You're reading: Ukrainian startup Legal Nodes attracts $120,000 from prestigious business accelerator

Ukrainian startup Legal Nodes has been chosen to work with one of the world’s top seed accelerators, Techstars.

Legal Nodes will receive $120,000 and mentoring from Techstars’ experts in London, in exchange for around 6% of the company.

Legal Nodes has developed a platform for businesses to subscribe to legal services provided by freelance lawyers. Margarita Sivakova, 26, Nestor Dubnevych, 28, and Max Maliuk, 27, created the company to help other startups save time and money on these services. As of today, Legal Nodes works with nearly 80 clients, including tech businesses like Boosty, Cryptoprocessing and Gameinside.

Sivakova told the Kyiv Post that companies using Legal Nodes for over three months spend nearly 30% less on legal support than those who hire in-house lawyers.

Since it was founded in 2019, the startup has attracted $475,000, Sivakova said on Sept. 7. 

The company sells a monthly package of the most common legal services like drafting, analyzing or amending documents, for $350. Businesses can work with lawyers remotely and track the progress via the Legal Nodes’ platform. Clients who only need a specific service like company registration or tax advice could buy it for about $400.

As of today, nearly 12 lawyers have subscribed to the company’s platform and over 120 legal partners around the globe. To choose the best lawyer for its client, Legal Nodes managers take into account the size of its business, the industry where it works, its market and budget constraints.

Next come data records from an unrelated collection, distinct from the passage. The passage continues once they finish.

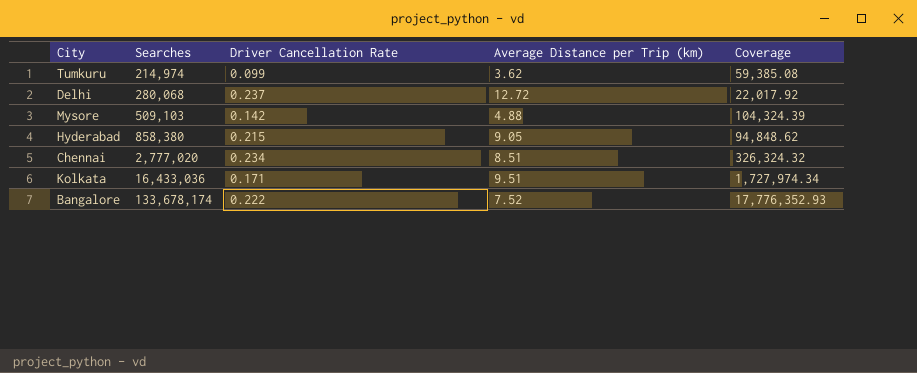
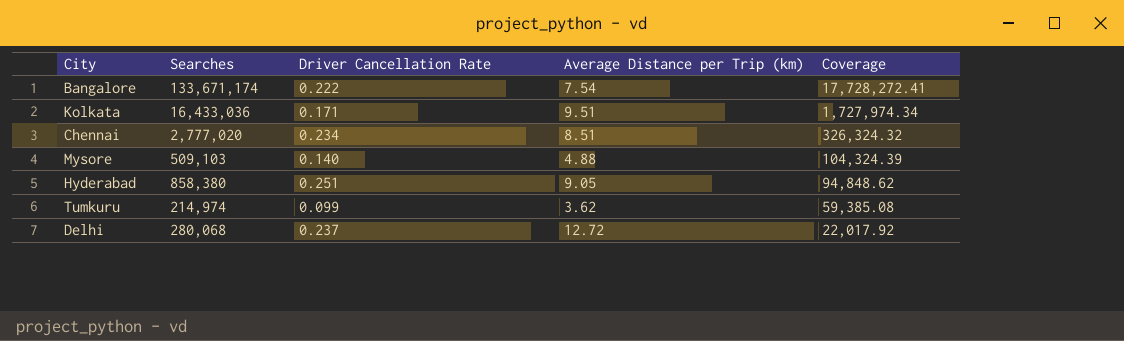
row order: Searches ascending -> Coverage descending
Bangalore | Searches: 133,678,174 -> 133,671,174
Bangalore | Average Distance per Trip (km): 7.52 -> 7.54
Bangalore | Coverage: 17,776,352.93 -> 17,728,272.41
Mysore | Driver Cancellation Rate: 0.142 -> 0.140
Hyderabad | Driver Cancellation Rate: 0.215 -> 0.251

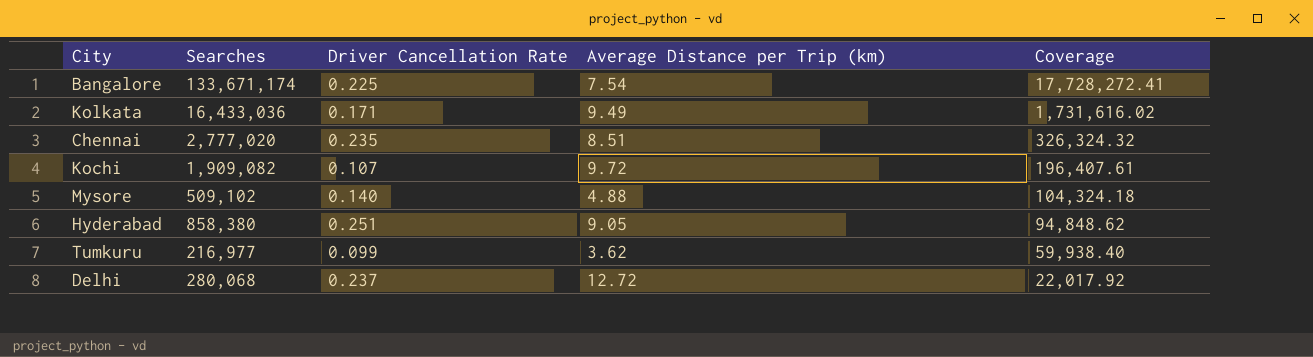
Bangalore | Driver Cancellation Rate: 0.222 -> 0.225
Kolkata | Average Distance per Trip (km): 9.51 -> 9.49
Kolkata | Coverage: 1,727,974.34 -> 1,731,616.02
Chennai | Driver Cancellation Rate: 0.234 -> 0.235
row Kochi: none -> 1,909,082 | 0.107 | 9.72 | 196,407.61
Mysore | Searches: 509,103 -> 509,102
Mysore | Coverage: 104,324.39 -> 104,324.18
Tumkuru | Searches: 214,974 -> 216,977
Tumkuru | Coverage: 59,385.08 -> 59,938.40

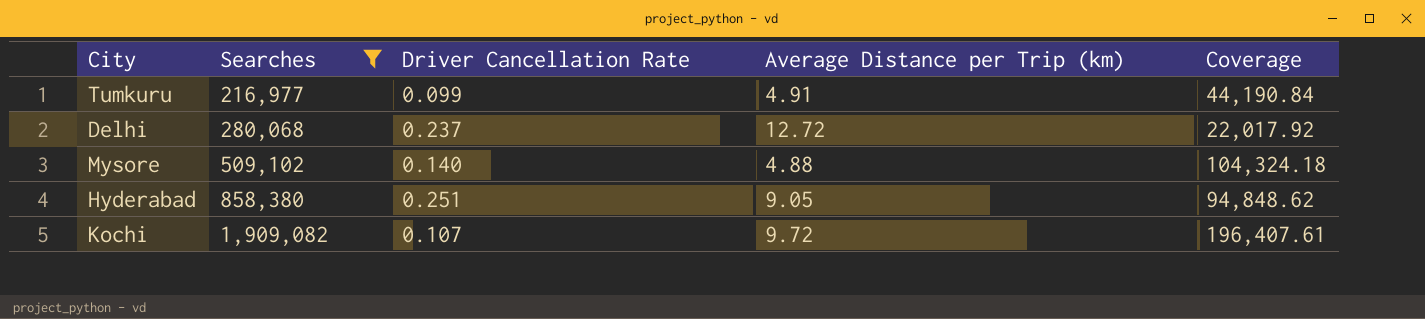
filter: none -> Searches <= 1,909,082
row order: Coverage descending -> Searches ascending
Tumkuru | Average Distance per Trip (km): 3.62 -> 4.91
Tumkuru | Coverage: 59,938.40 -> 44,190.84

All lawyers selected by Legal Nodes have appropriate licenses and experience with technology companies and startups.

After the company graduates from the Techstars program, the founders want to expand into the U.K., their most desired market. According to British analysis website LawtechUK, the country is a big market for legal-tech startups, which can sell over 11 billion pounds worth of products and services for small and medium-sized businesses per year.

The graph shows the most interesting industries for Ukrainian startups that have applied for a financing program organized by the Ukrainian Startup Fund. The market of legal services is not widely popular in Ukraine, but interest is growing.

On the other hand, the U.K. is a competitive market, because many tech companies that offer legal services are based in London, according to Managing Partner at the Ukrainian investment firm BRISE Capital Oleksandr Yatsenko. Sivakova acknowledged the difficulty of entering a foreign market.

“We need to take into account what legal services are most in-demand there, what are lawyers’ requirements for licenses and what is the pricing for legal services,” she said. Thanks to the Techstars’ program, Legal Nodes hopes to learn how to attract more clients and lawyers in the U.K.

Accelerators like Techstars provide mentorship and money in return for equity. In the last 14 years, Techstars invested in more than 2,500 startups with a total capitalization of $52 billion — nine of them became ‘unicorns,’ the startups valued at over $1 billion.

Techstars is interested in Ukrainian startups, according to Katherina Degtyar, Kyiv’s director at Startup Grind, the world’s largest startup community. Ukrainians participate in Techstars’ programs around the world: local startups Ecoisme, Let’s Enhance and Flawless App went to London, Preply — to Berlin, Kwambio, Respeecher and Go-2-U — to the U.S. It shows their international potential and success, Degtyar said.

It is very difficult to get into the program — Techstars accepts only 1% of its applicants, according to Legal Nodes, which only managed to get in on its third attempt.

“At first, we didn’t know exactly what kind of help we needed, where we were going and what we wanted to achieve,” Sivakova said. The company could get into Techstars when it changed its business model from an online marketplace that connects businesses with lawyers to a platform that sells legal services.

It turned out that finding a lawyer is not as big a problem as opaque pricing and ineffective, time-consuming communication with companies that provide legal services, according to Legal Nodes.

Given that all startups have legal issues, but many opt to outsource this work, Legal Nodes’ service is in great demand, according to Yatsenko. Ukraine’s and foreign investors also back the idea. In August, Legal Nodes attracted $300,000 from Estonian-Ukrainian company Lift99 and earlier, it attracted $50,000 from Ukraine’s state-owned startup fund. In 2019, the popular Ukrainian conference for tech businesses IT Arena called Legal Nodes the best local startup and awarded it $10,000 in prize money.

Investors said that Legal Nodes could make the subscription on legal services as popular as the subscription on streaming services like Netflix.

“The market of digital legal services has only started to emerge, and Legal Nodes has a potential to become one of its pioneers,” Yatsenko told the Kyiv Post.